Hayden tried to say something, and he couldn’t. “So come on,” Luke said. “Let’s go somewhere quieter, where I can see you and you can see me, and we’re not shouting out our deepest secrets. Because I want to kiss you.”

Hayden had an elbow on the table, his hand in his hair. “It’s not this easy,” he managed to say. “It’s never this easy.”

“Yes,” Luke said, and that voice was deep, it was strong, and it was sure. “It can be. It is.”

Hayden pulled into a parking garage in the Wynward Quarter, using a passcard to do it, and Luke wondered why and decided not to ask. If Hayden had brought Luke home with him …

No. Don’t go there. Hayden hadn’t made any conversation, beyond, “This is me,” when they’d come to the car. Nervous, Luke thought, and the tenderness that had welled up in him when Hayden had put his hand in his hair back in the bar was right here again.

Hayden needed somebody strong. Somebody kind. Strong was the one thing Luke knew how to be. Kind, he wasn’t so sure about. He reckoned he’d do his best.

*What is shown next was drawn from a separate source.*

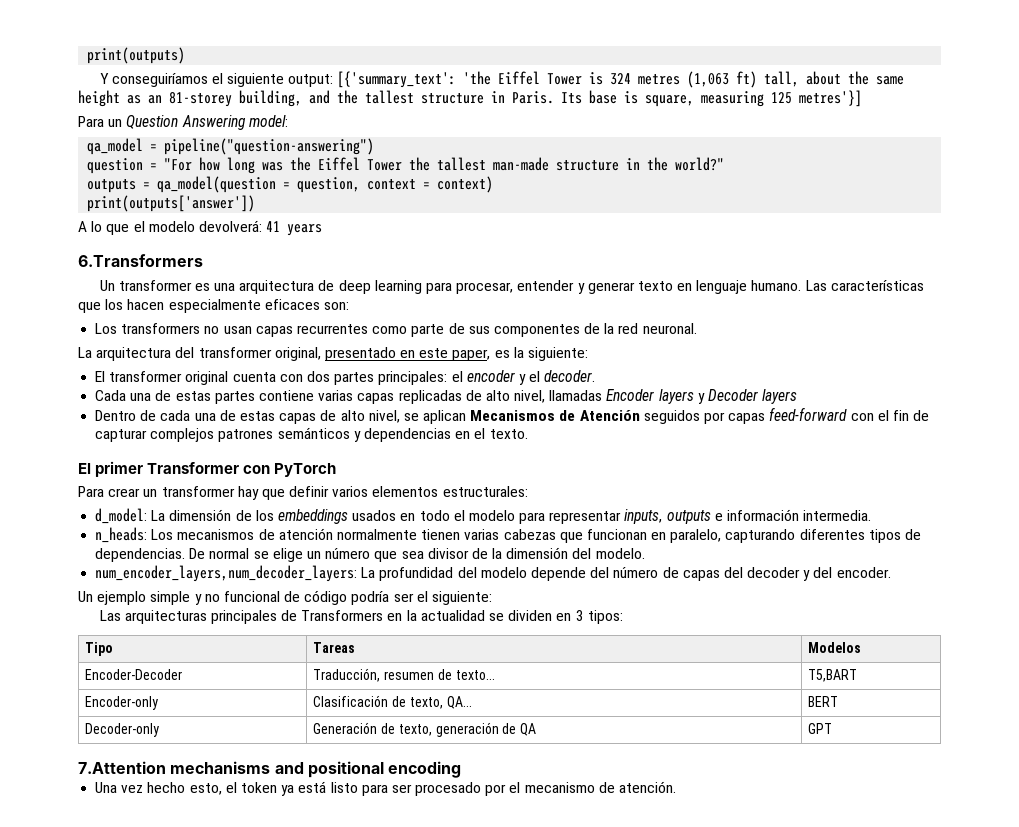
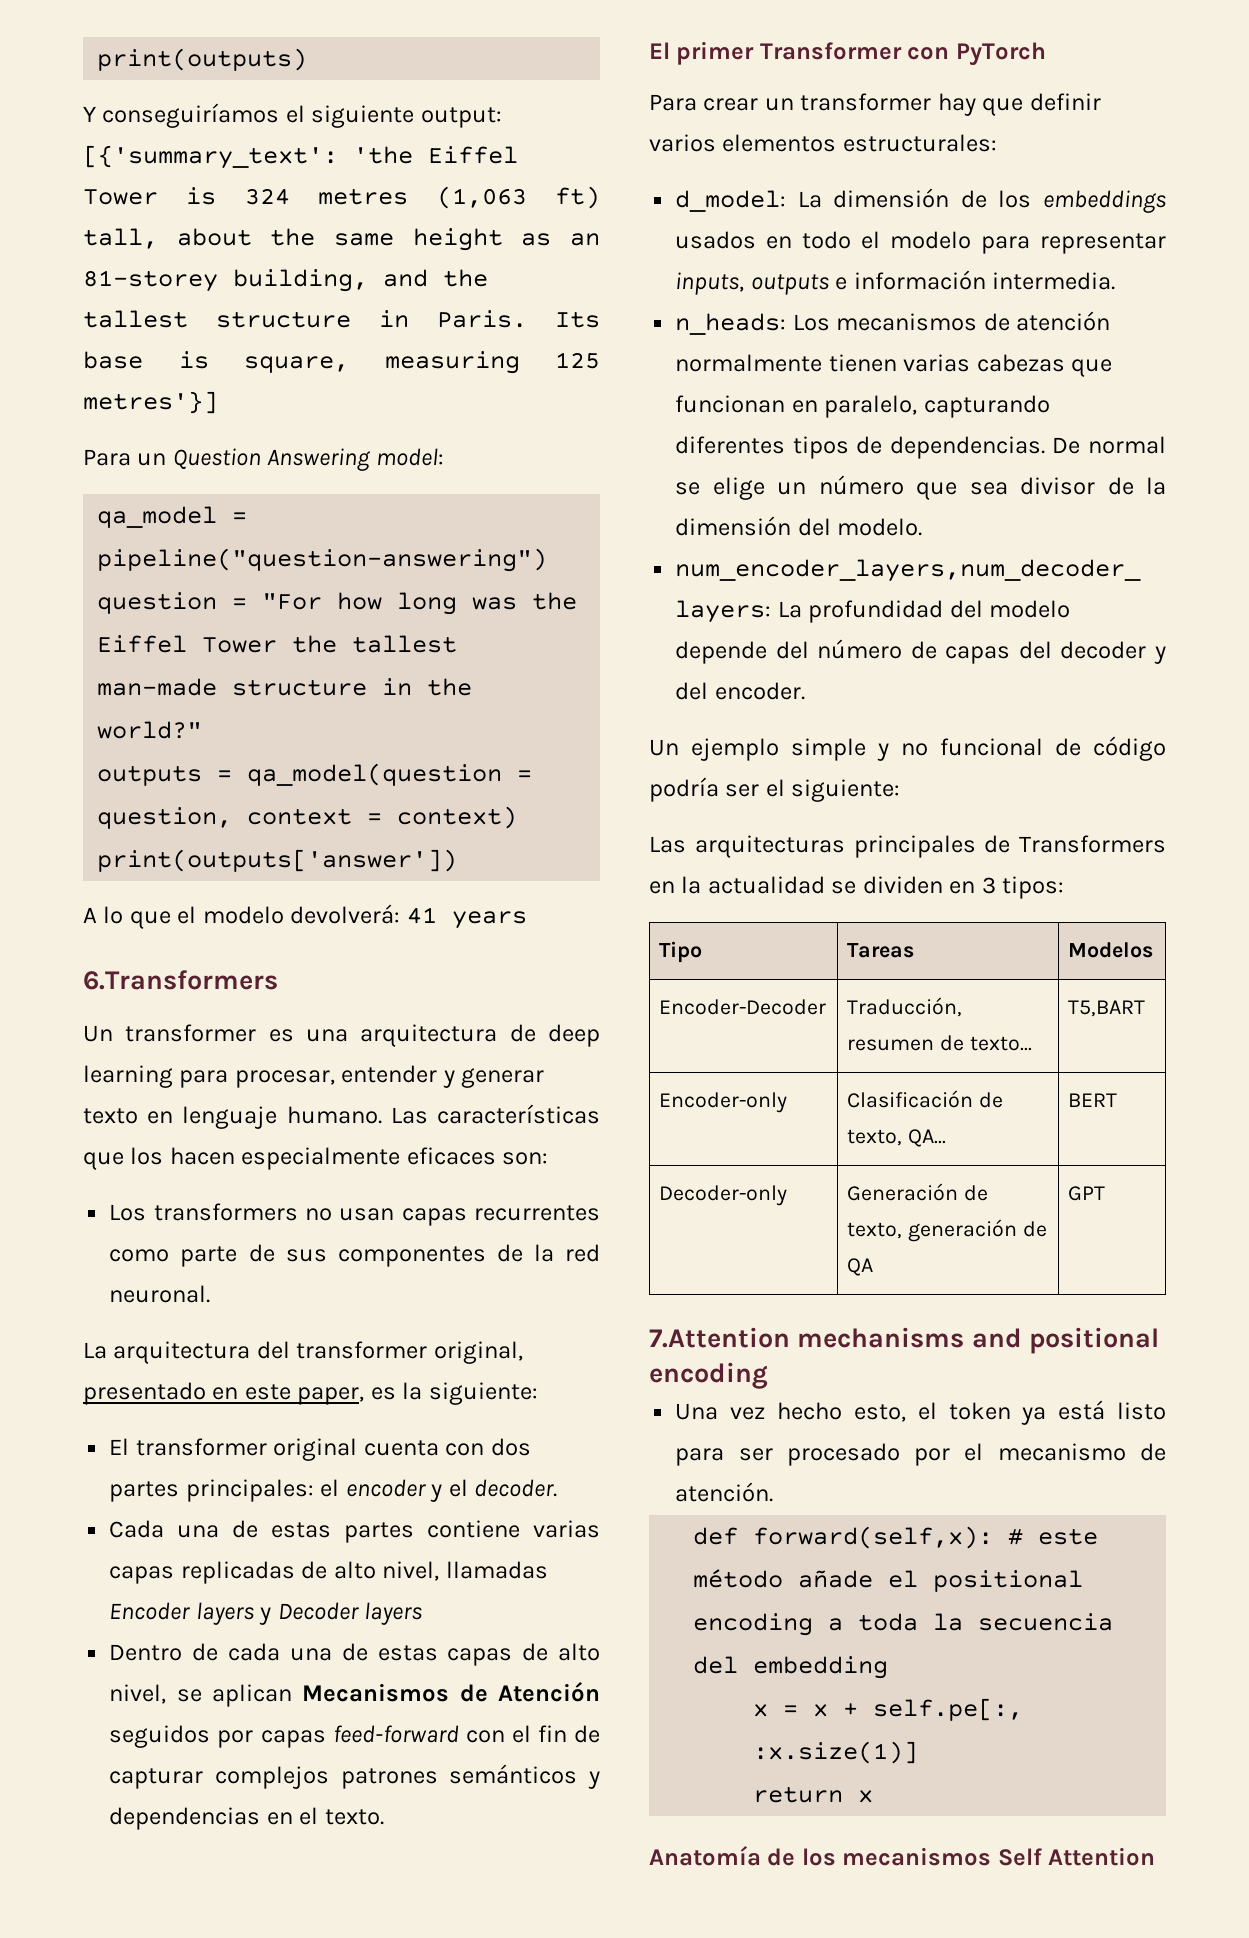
+ def forward(self,x): # este método añade el positional encoding a toda la secuencia del embedding
+ x = x + self.pe[:, :x.size(1)]
+ return x
+ Anatomía de los mecanismos Self Attention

Hayden found a carpark, turned the car off, and sat there like he didn’t know what to do next. Luke thought, He wants to know he’s not a toy. What do I do about that? Not jump him, that’s sure. “Maybe we could sit a bit, eh,” he decided to say. “Maybe turn on the radio.”

“Oh.” Hayden turned the key, switched on the sound system, and fiddled with the dial.

His hand was shaking.

“Here.” Luke put his hand over his. “I can do it, if you like.”

“You can’t know the stations. You don’t even live here.”

“But I can still find music,” Luke said, and he did. An alternative station, it had to be, maybe the university’s, playing something reggae-inspired, with that upbeat, relaxed vibe. He asked, “OK?”

Hayden said, “Sure. I like that you asked. Shows patience, consideration, and so forth. All admirable qualities.” Making conversation, obviously, because he was so clearly nervous.

What now? They both had their seatbelts off, but Hayden wasn’t moving. Luke finally said, “We don’t have to do anything tonight, you know.”

A long pause, and Hayden said, “You know, your gentleness is pretty devastating.”

Luke said, “When your job is being a hard man, you lose your taste for it as recreation, maybe.”

“Hopefully not completely,” Hayden said.